▶ _Data under study_:

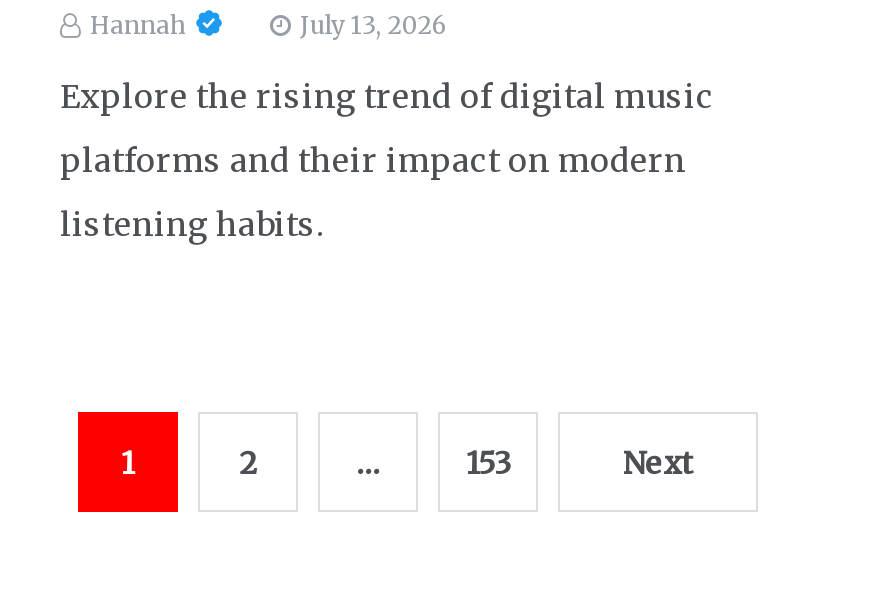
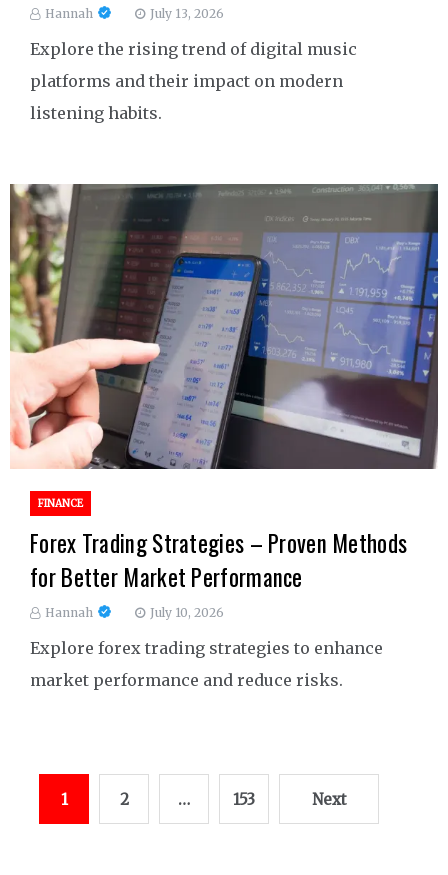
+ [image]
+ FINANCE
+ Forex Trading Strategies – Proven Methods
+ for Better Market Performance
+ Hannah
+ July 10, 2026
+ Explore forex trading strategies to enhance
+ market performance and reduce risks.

▶ _Work order_: Transcribe all records verbatim, no pictures.

▶ _Exercise answer_:
+ [image]
+ FINANCE
+ Forex Trading Strategies – Proven Methods
+ for Better Market Performance
+ Hannah
+ July 10, 2026
+ Explore forex trading strategies to enhance
+ market performance and reduce risks.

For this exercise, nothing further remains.